0028 — Plugin-contributed goal verifiers (+ safe programmatic goals)

Status: Accepted (sliced — D3 amended to plugin-only after review; see D3/D5)

Authored from the protoTrader-in-space fork, where an autonomous agent makes progress out-of-band (a background engine + a scheduler tick) and surfaced the gaps below. Proposed for upstream so forks don't each re-invent the workaround.

Context

The goal system lets an operator set a standing objective that the agent self-drives toward: GoalController.evaluate runs after each terminal turn, a verifier checks the outcome, and the agent is re-invoked with a continuation prompt until the verifier passes (or the iteration/no-progress budget is spent). Verifiers are the ground truth — they run before honoring a <goal_unachievable> give-up.

Two facts shape everything here:

The verifier set is closed. graph/goals/verifiers.py holds a hardcoded VERIFIERS = {command, test, ci, data, llm} dict, dispatched by VERIFIERS.get(type). There is no registration path — graph/plugins/registry.py has ten register_* hooks (tool, subagent, router, mcp_server, a2a_skill, thread_id_resolver, surface, skill_dir, workflow_dir, …) and none for goals.
Setting a goal is operator-only, by design. A goal is set only via the /goal control message (controller.parse_control); the REST surface is list/clear, not set; there is no goal tool. This is deliberate: the command/test/ci verifiers execute shell on the host, so "let agents/plugins set goals" would mean "let them set arbitrary verifier commands" — remote code execution. The verifier docstring says as much: only set goals from trusted input.
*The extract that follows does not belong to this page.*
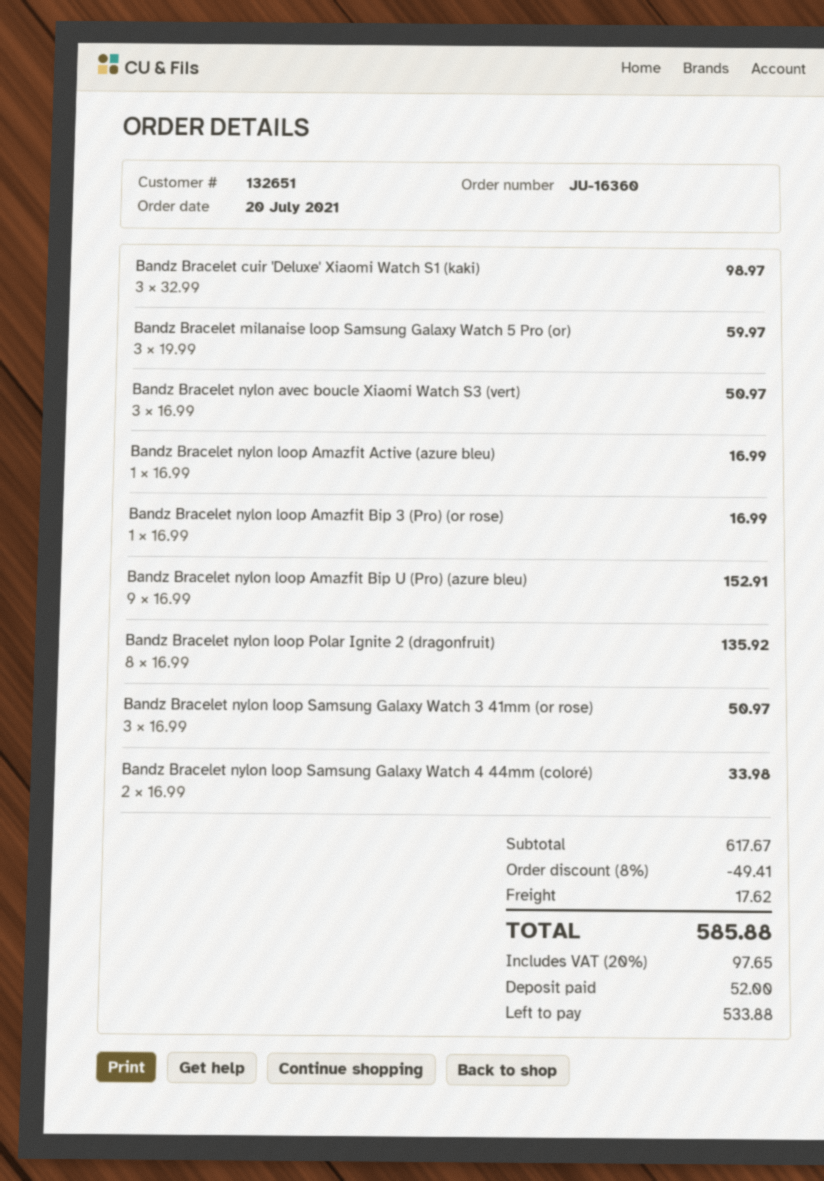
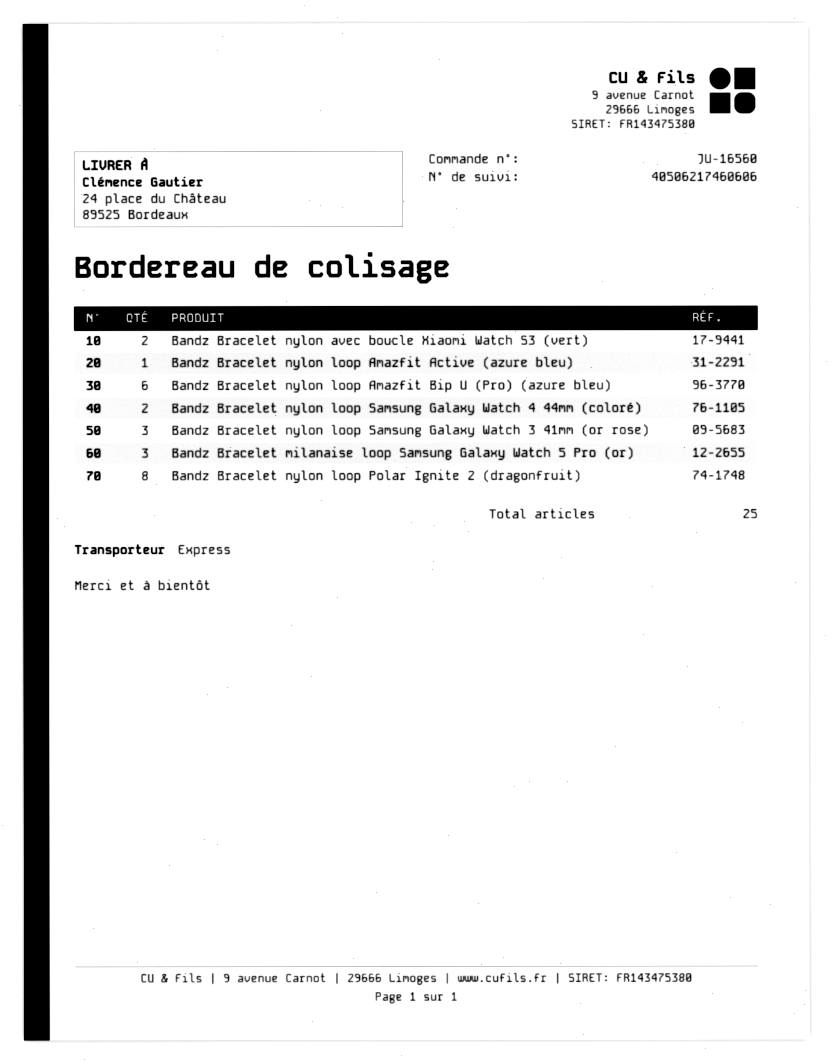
order number: JU-16360 -> JU-16560
Bandz Bracelet cuir 'Deluxe' Xiaomi Watch S1 (kaki): 3 -> none
Bandz Bracelet nylon avec boucle Xiaomi Watch S3 (vert): 3 -> 2
Bandz Bracelet nylon loop Amazfit Bip 3 (Pro) (or rose): 1 -> none
Bandz Bracelet nylon loop Amazfit Bip U (Pro) (azure bleu): 9 -> 6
This is fine for interactive use. It breaks down for an autonomous or long-running agent whose progress happens outside a chat turn:

No clean way to ground-truth domain state. To verify "reach N credits" against the live game, the fork shells out: a command verifier runs a helper that curls the agent's own HTTP endpoint and exits 0/1. It works, but it's clunky and it's the very shell-exec surface that forces operator-only.
A self-improving agent can't own its objective. Because set is /goal-only (gated by the RCE concern above), neither the agent nor a plugin can establish or close a standing goal programmatically.
(Noted, deferred — D6) Goals evaluate only after a terminal turn in their session. Progress made out-of-band (a background engine, a scheduler tick in another context) never triggers evaluation, so a met goal can sit active indefinitely.

Decision

Make the verifier set extensible by plugins, add a plugin verifier type, and — because a plugin verifier is reviewed in-process code with declarative args and no host shell — safely allow a programmatic goal-set restricted to plugin verifiers. The shell-exec verifiers that motivated operator-only stay operator-only.
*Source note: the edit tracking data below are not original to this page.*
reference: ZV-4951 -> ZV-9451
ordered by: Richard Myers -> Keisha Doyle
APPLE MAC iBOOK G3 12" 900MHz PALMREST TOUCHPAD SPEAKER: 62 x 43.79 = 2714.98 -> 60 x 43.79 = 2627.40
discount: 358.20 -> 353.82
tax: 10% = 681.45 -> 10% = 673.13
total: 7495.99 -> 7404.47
D1 — `register_goal_verifier(name, fn)` on the plugin registry

A new registry hook, mirroring the existing register_* surfaces:

python

# in a plugin's register():
registry.register_goal_verifier("spacetraders:credits", verify_credits)

async def verify_credits(spec: dict, ctx: VerifyContext) -> VerifyResult:
    # in-process; reads live state the plugin already owns; NO shell
    have = await current_credits()
    want = int(spec.get("args", {}).get("min", 0))
    return VerifyResult(have >= want, f"credits {have:,} / {want:,}", evidence=str(have))

VERIFIERS becomes a base dict plus a registered overlay; a name collision is rejected + logged (same posture as register_tool). The fn contract is identical to the built-in verifiers ((spec, ctx) -> VerifyResult), so nothing in the controller loop changes.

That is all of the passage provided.